Commissioner Peters said, “DOI and the Bronx District Attorney are arresting
Rikers Correction Officers for both breaking the law and lying about it to cover up,
according to the indictment. These are the 35th and 36th arrests of DOC staff since DOI
started its broad investigation into violence and corruption at Rikers and we will continue
until the problem is brought under control.”
District Attorney Clark said the defendants, Sean Smith, 41, a Correction Officer
since 2001, and Velma Rogers, 55, a Correction Officer since 2013, were indicted for
first-degree Falsifying Business Records, first-degree Offering a False Instrument for
Filing and Official Misconduct; Smith also was charged with third-degree Assault and
second-degree Harassment.
They were arraigned today, November 22, 2016, before Bronx Supreme Court
Justice Steven Barrett. They are due back in court on January 31, 2017. If convicted of
the top charge, they could face up to 1 1/3 to four years in prison.
According to the investigation, on March 23, 2014, in the Rose M. Singer Center
on Rikers Island, inmate Shonda Brown was on suicide watch and had changed into the
smock given to such inmates for their safety.
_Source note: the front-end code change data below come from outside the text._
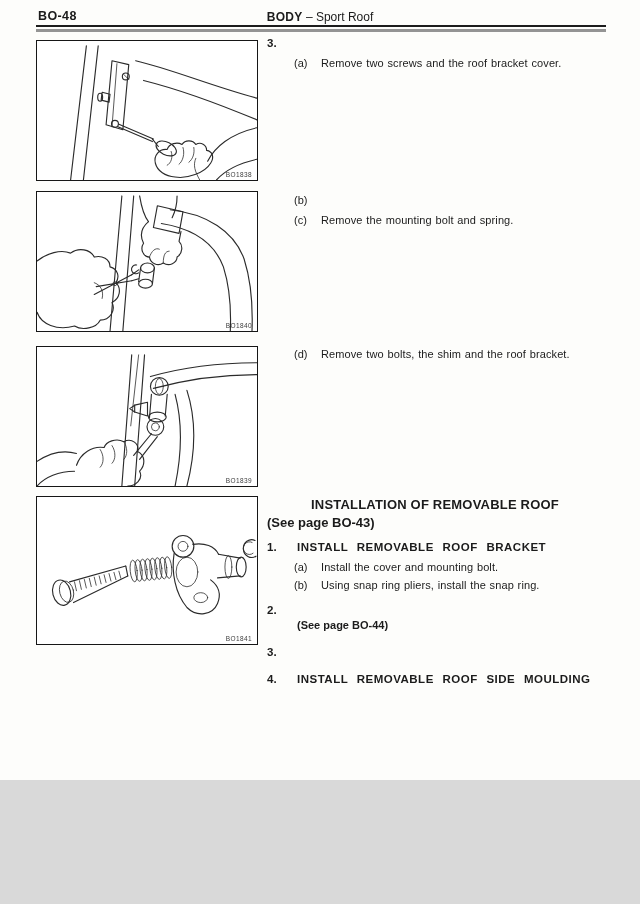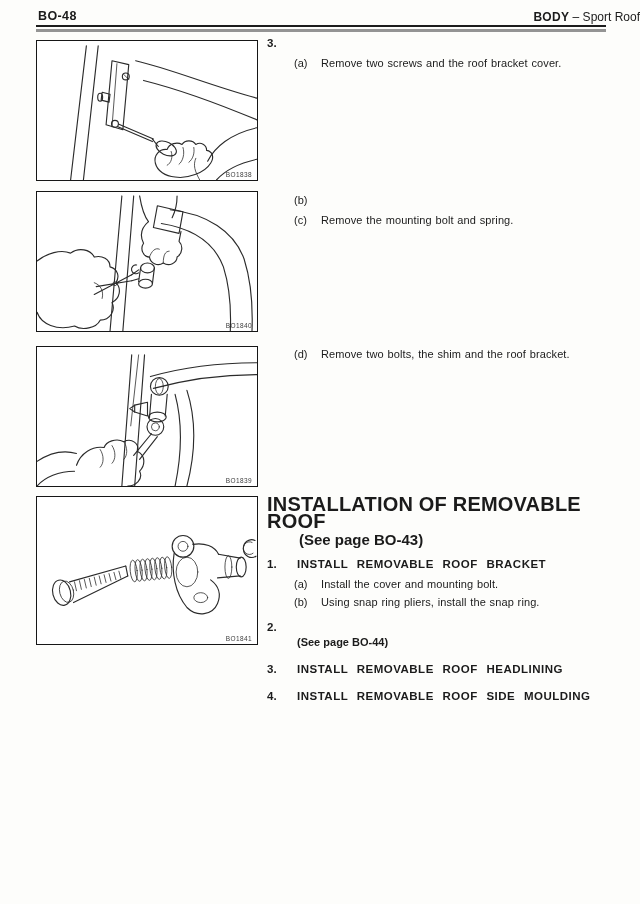--- a/index.html
+++ b/index.html
@@ -4,7 +4,7 @@
 <style>
   html,body{margin:0;padding:0;background:#d9d9d9;}
   .page{
-    position:relative;width:640px;height:904px;margin:0 auto;
+    position:relative;width:640px;height:780px;margin:0 auto;
     background:#fdfdfb;color:#1b1b1b;
     font-family:"Liberation Sans", sans-serif;
     overflow:hidden;

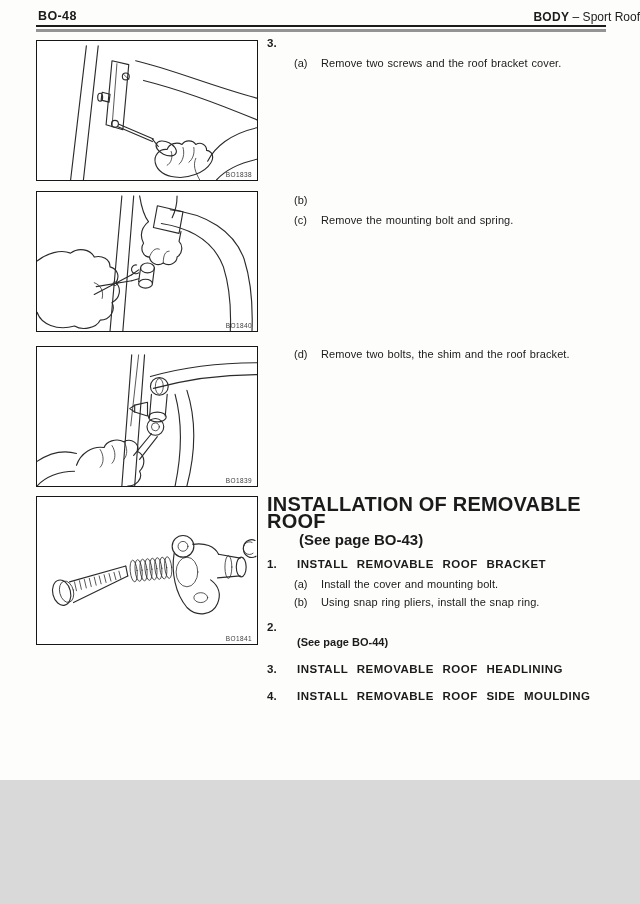--- a/index.html
+++ b/index.html
@@ -11,7 +11,7 @@
   }
   
   .page-num{position:absolute;left:38px;top:9px;font-size:12.5px;font-weight:bold;letter-spacing:.4px;}
-  .head-center{position:absolute;left:0;right:0;top:10px;text-align:right;font-size:12px;}
+  .head-center{position:absolute;left:0;right:0;top:10px;text-align:center;font-size:12px;}
   .head-center .b{font-weight:bold;letter-spacing:.3px;}
   .rule-thin{position:absolute;left:36px;width:570px;top:25px;height:2px;background:#1c1c1c;}
   .rule-thick{position:absolute;left:36px;width:570px;top:29px;height:3px;background:#949494;}

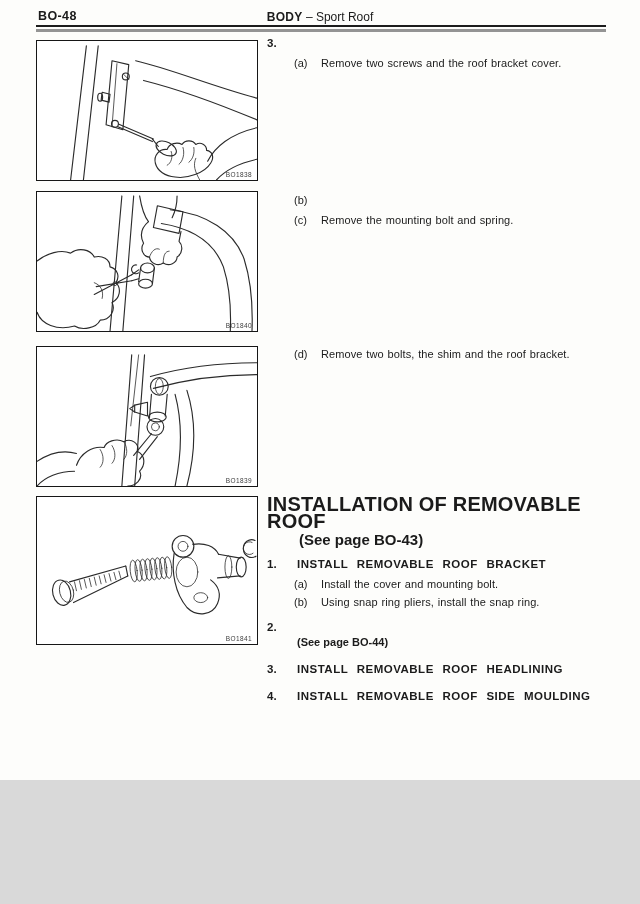--- a/index.html
+++ b/index.html
@@ -38,7 +38,7 @@
   .substep .slabel{width:27px;flex:none;}
   .substep .stext{flex:1;text-align:justify;letter-spacing:.1px;word-spacing:.6px;}
   .substep.first{margin-top:0;}
-  .inst-title{font-size:20px;font-weight:bold;letter-spacing:.2px;line-height:17px;}
+  .inst-title{font-size:13px;font-weight:bold;letter-spacing:.2px;line-height:17px;margin-left:44px;}
   .see-page{font-size:15px;font-weight:bold;margin-top:3px;line-height:13px;margin-left:32px;}
   .step-note{font-size:11px;font-weight:bold;padding-left:30px;margin-top:2px;line-height:13px;}
   .mt12{margin-top:12px;} .mt13{margin-top:14px;} .mt5{margin-top:6px;} .mt4{margin-top:4px;}

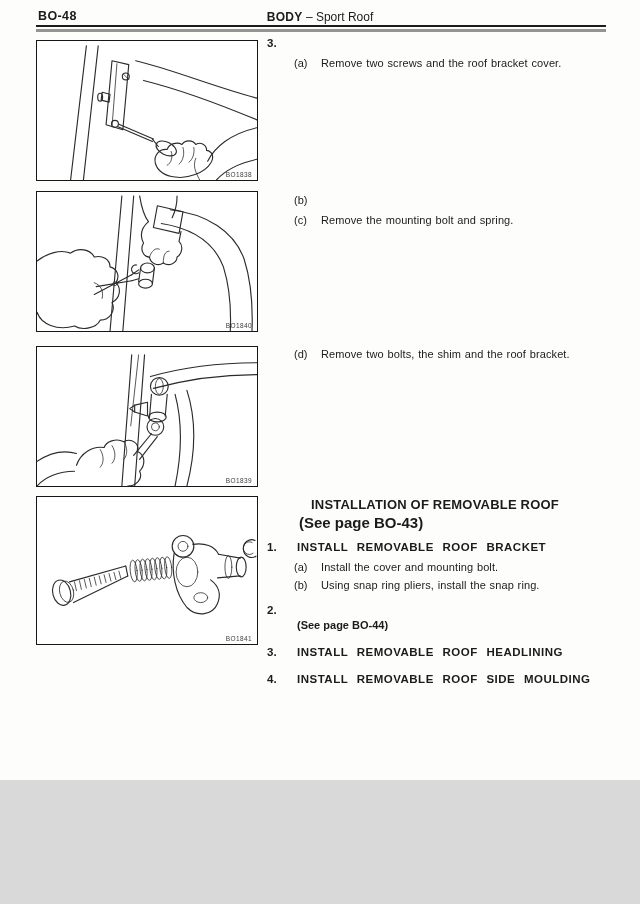--- a/index.html
+++ b/index.html
@@ -39,7 +39,7 @@
   .substep .stext{flex:1;text-align:justify;letter-spacing:.1px;word-spacing:.6px;}
   .substep.first{margin-top:0;}
   .inst-title{font-size:13px;font-weight:bold;letter-spacing:.2px;line-height:17px;margin-left:44px;}
-  .see-page{font-size:15px;font-weight:bold;margin-top:3px;line-height:13px;margin-left:32px;}
+  .see-page{font-size:13px;font-weight:bold;margin-top:3px;line-height:13px;}
   .step-note{font-size:11px;font-weight:bold;padding-left:30px;margin-top:2px;line-height:13px;}
   .mt12{margin-top:12px;} .mt13{margin-top:14px;} .mt5{margin-top:6px;} .mt4{margin-top:4px;}
 </style>

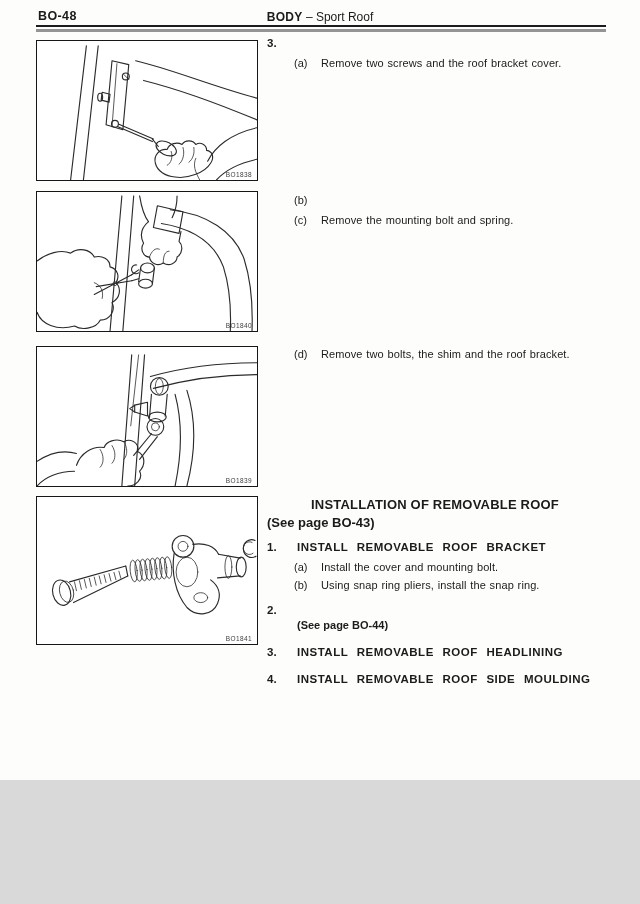--- a/index.html
+++ b/index.html
@@ -216,7 +216,6 @@
 
     <div class="step-row mt13">
       <span class="num">3.</span>
-      <span class="stitle">INSTALL REMOVABLE ROOF HEADLINING</span>
     </div>
 
     <div class="step-row mt13">

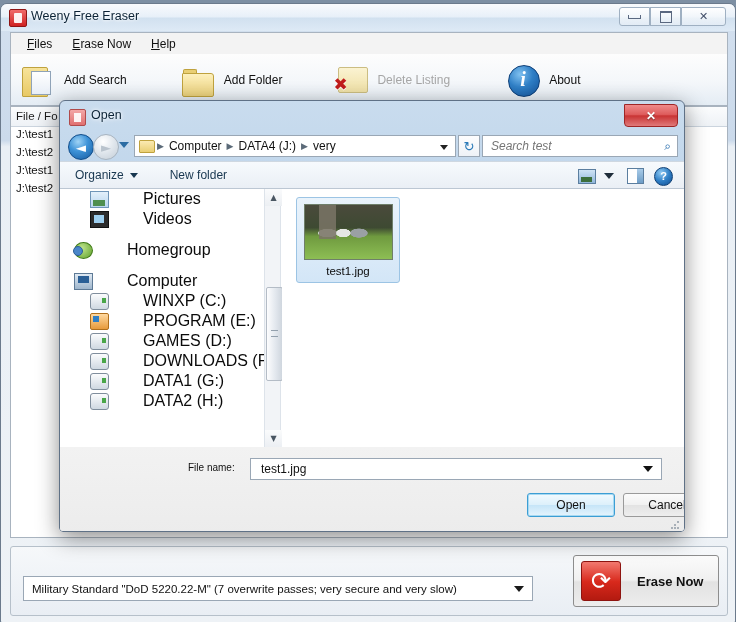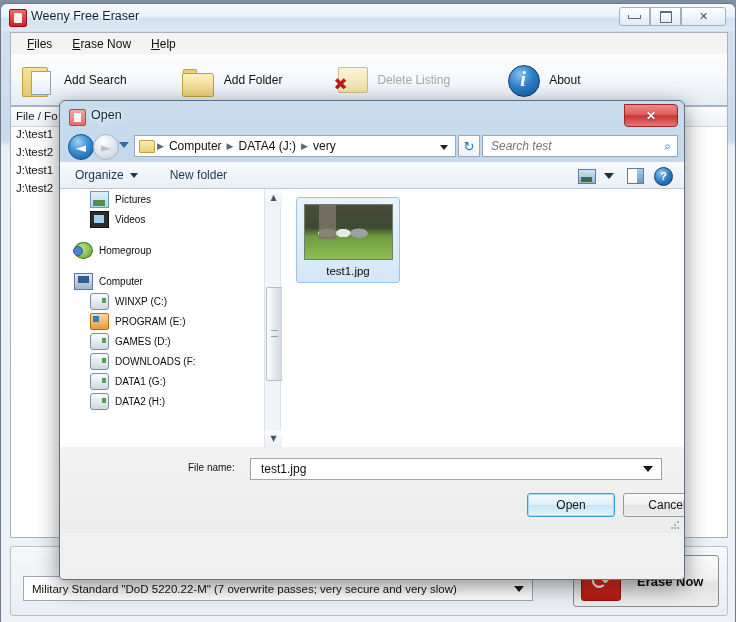--- a/index.html
+++ b/index.html
@@ -132,7 +132,7 @@
   #erase-label{margin-left:16px;font-size:13px;font-weight:bold;color:#111;}
   
   #open-dialog{
-    position:absolute;left:58px;top:96px;width:626px;height:480px;
+    position:absolute;left:58px;top:96px;width:626px;height:432px;
     border:1px solid #5f7186;border-radius:6px 6px 4px 4px;
     box-sizing:border-box;
     background:linear-gradient(180deg,#c9dcee 0%,#bed4ea 26%,#eef2f7 27%,#f0f0f0 100%);

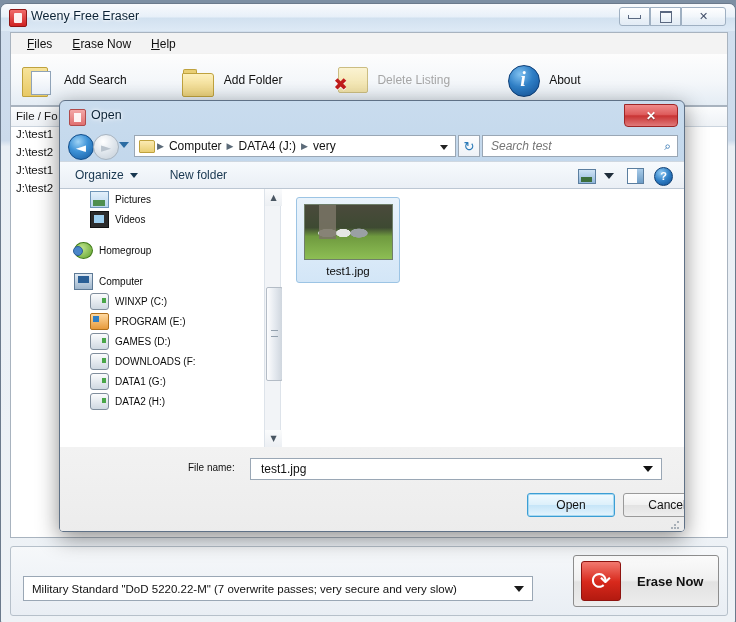--- a/index.html
+++ b/index.html
@@ -201,7 +201,7 @@
   
   #dlg-body{position:absolute;left:0;top:88px;width:100%;height:258px;background:#fff;border-bottom:1px solid #c3ccd6;}
   #tree{position:absolute;left:8px;top:0;width:198px;height:258px;overflow:hidden;}
-  .tree-item{display:flex;align-items:center;height:20px;padding-left:6px;font-size:10px;color:#0b0b0b;white-space:nowrap;cursor:default;}
+  .tree-item{display:flex;align-items:center;height:20px;padding-left:6px;font-size:16px;color:#0b0b0b;white-space:nowrap;cursor:default;gap:28px;}
   .tree-item.indent{padding-left:22px;}
   .tree-gap{height:11px;}
   .t-ico{width:17px;height:15px;flex:0 0 17px;margin-right:6px;position:relative;}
According to the investigation, Brown had removed the smock, put it in a bag, and
threw it at Correction Officer Smith. He allegedly grabbed Brown by the hair and
punched her repeatedly in the head while Rogers stood nearby watching. Neither Smith
nor Rogers filed a Use of Force report during that shift.
When Brown made an allegation that she was assaulted, the Department of
Correction investigated the incident and instructed the officers to file an allegation report
as part of its investigation. The officers allegedly filed reports that did not mention Smith
striking the inmate. Video from a surveillance camera showed Smith pummeling the
inmate.
The DOI investigated and referred to the case to the Bronx District Attorney’s
Office.
The case was investigated and prosecuted by Assistant District Attorney Jennifer
Petersen of the Public Integrity Bureau, under the supervision of Omer Wiczyk, Deputy
Chief of the Public Integrity Bureau, and Wanda Perez-Maldonado, Chief of the Public
Integrity Bureau, under the overall supervision of Stuart Levy, Deputy Chief of the
Investigations Division and Jean T. Walsh, Chief of the Investigations Division.
District Attorney Clark thanked DOI's Office of the Inspector General for the New
York City Department of Correction for their assistance in the investigation, specifically
Inspector General Jennifer Sculco, Assistant Inspector General Whitney Matthews and
Investigator Dylan Kress, as well as DOC’s Investigations Division.
An indictment is an accusatory instrument and not proof of a defendant’s guilt.